The reporter, 29-year-old Laura Himmelreich, wrote in the weekly Stern that Rainer Brüderle of the co-ruling Free Democrats (FDP), leered at her breasts and told her, “You could also fill out a dirndl,” Bavaria’s low-cut traditional dress for women, during an informal chat after a party congress in 2012.
He then told her, “Politicians always fall for journalists,” according to Himmelreich, in an article that recounted what it called frequent unwanted advances by frisky officials toward female journalists.
She came forward after Brüderle, 67, a former economy minister, was tapped this week as chief candidate for the FDP, junior partner in Chancellor Angela Merkel’s government, in September general elections.
Brüderle has declined to comment but top FDP officials flew to his defence.
“This type of reporting a year after a purported incident is deeply unfair,” Foreign Minister Guido Westerwelle said.
“This is so transparent and base that it says more about the journalism from Stern than about Mr Brüderle,” said FDP deputy Rainer Stinner.
Even the opposition Social Democrats chimed in. “It shows an odd understanding of one’s profession to want to have an official discussion with a politician in a hotel bar at midnight,” MP Sebastian Edathy told the daily Tageszeitung.
However several editorials described boorish behaviour encountered by women on the job and the wall of silence around the issue, even in a country whose most powerful political figure is a woman and where relations between the sexes usually compare favourably with neighbours such as Italy and France.
Nina Bovensiepen of the daily Süddeutsche Zeitung called the incident “relatively harmless” but said it touched on a serious problem.
“This business is still dominated by men,” she wrote. “Occurrences of sexual lewdness and line-crossing are surely more common here.”
A senior editor at the online service of Der Spiegel magazine, Patricia Dreyer, said she was “grateful” to Himmelreich.
“Female journalists experience stupid remarks, dumb come-ons, being reduced to their appearance and discrediting based on their gender just as often as millions of other women in other fields, and are just as sick of it,” she wrote.
She noted that alcohol-fuelled “briefings” on the sidelines of political events were crucial for reporters seeking behind-the-scenes information.

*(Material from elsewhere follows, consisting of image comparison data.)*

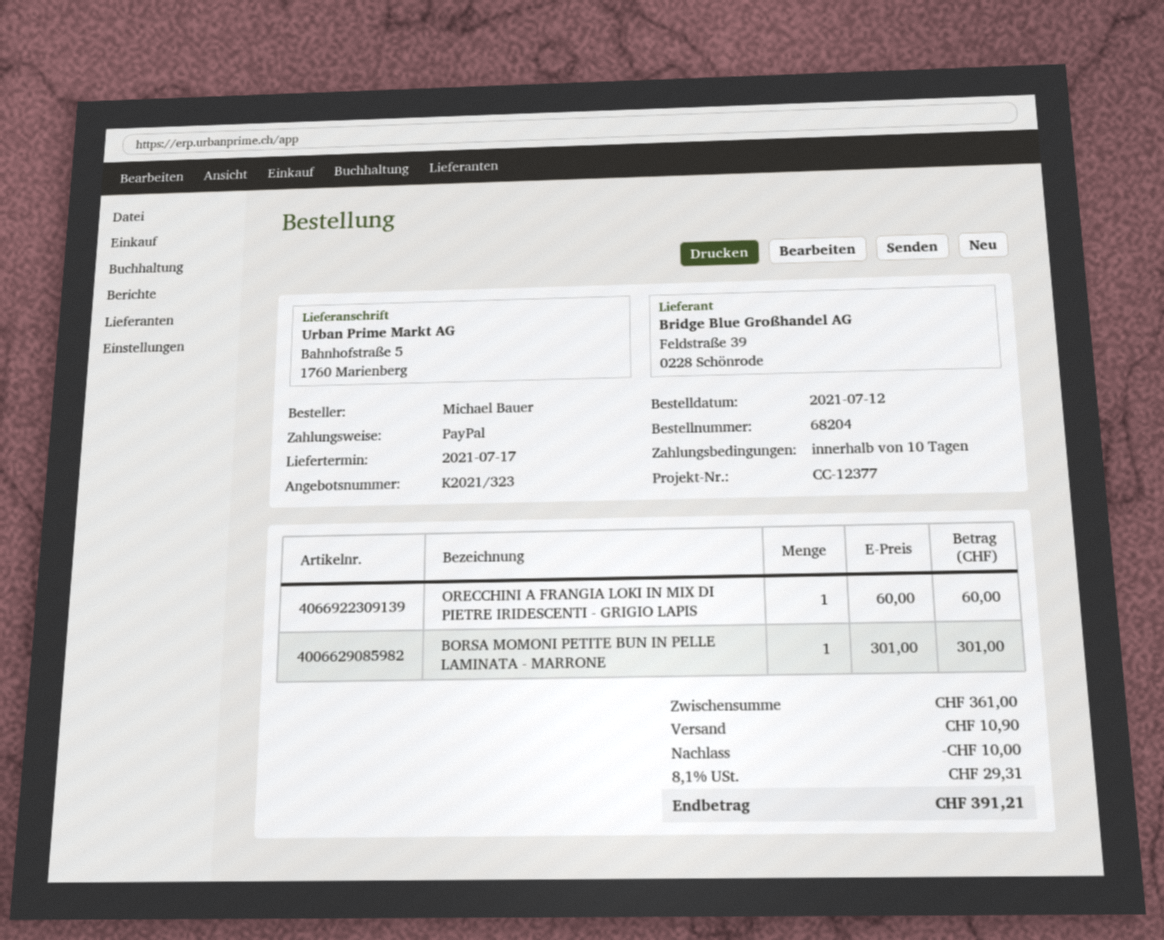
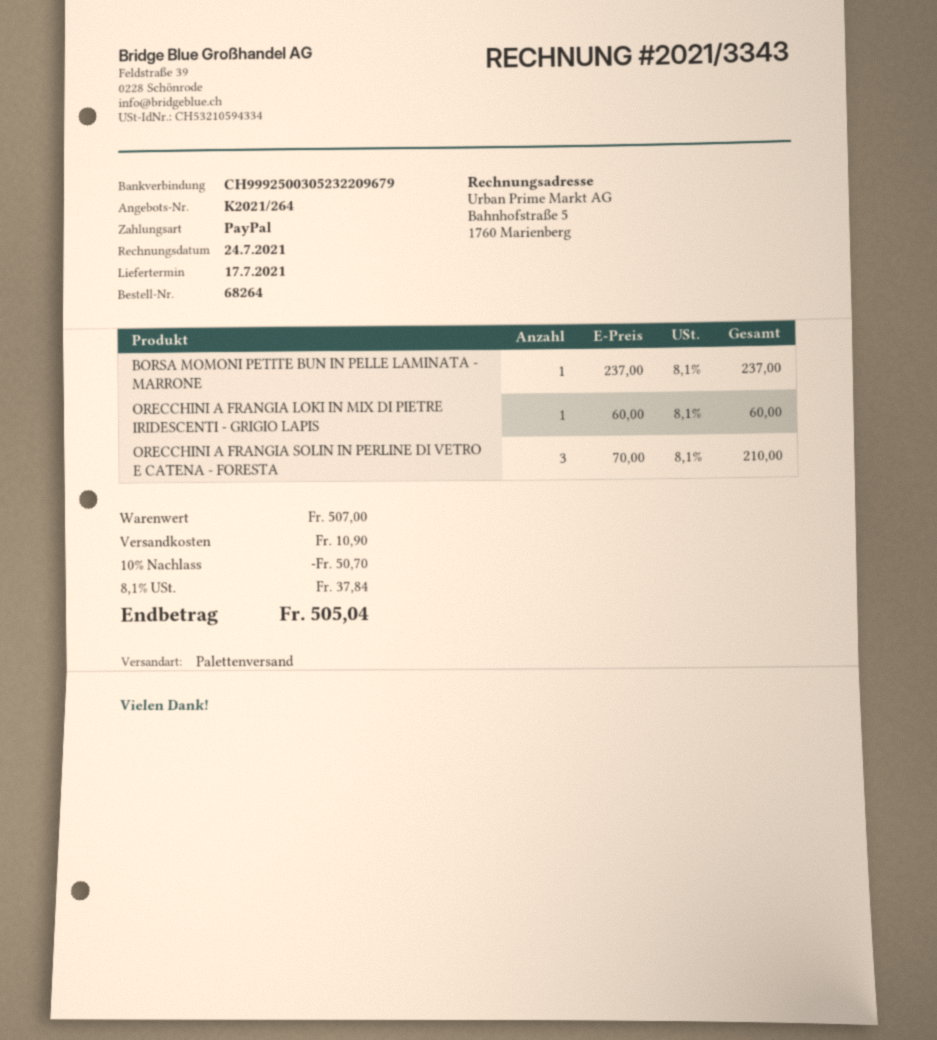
quote number: K2021/323 -> K2021/264
order number: 68204 -> 68264
BORSA MOMONI PETITE BUN IN PELLE LAMINATA - MARRONE: 1 x 301.00 = 301.00 -> 1 x 237.00 = 237.00
ORECCHINI A FRANGIA SOLIN IN PERLINE DI VETRO E CATENA - FORESTA: none -> 3 x 70.00 = 210.00
subtotal: 361.00 -> 507.00
discount: 10.00 -> 50.70
tax: 8.1% = 29.31 -> 8.1% = 37.84
total: 391.21 -> 505.04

The Tageszeitung‘s Anja Maier added: “The malice against Himmelreich, the denigration and the vulgar remarks – these are all sure signs that she did exactly the right thing: to blow open the murky side of the relationship between politics and the media.”
The debate drew a massive response on social media, with the Twitter hashtag #aufschrei (outcry) attracting a flood of complaints about sexism in everyday German life, as well as a backlash against “unfounded” accusations by women.
It also came amid a heated discussion about whether Germany needs quotas to deal with a lack of women in its boardrooms.
Asked about the Stern article, Merkel’s spokesman Steffen Seibert declined to comment on the accusations against Brüderle but he said the ground rules for such interactions ought to be clear.
“Of course the chancellor believes in a professional and respectful approach in politics as well as between politicians and journalists,” he told a regular media briefing.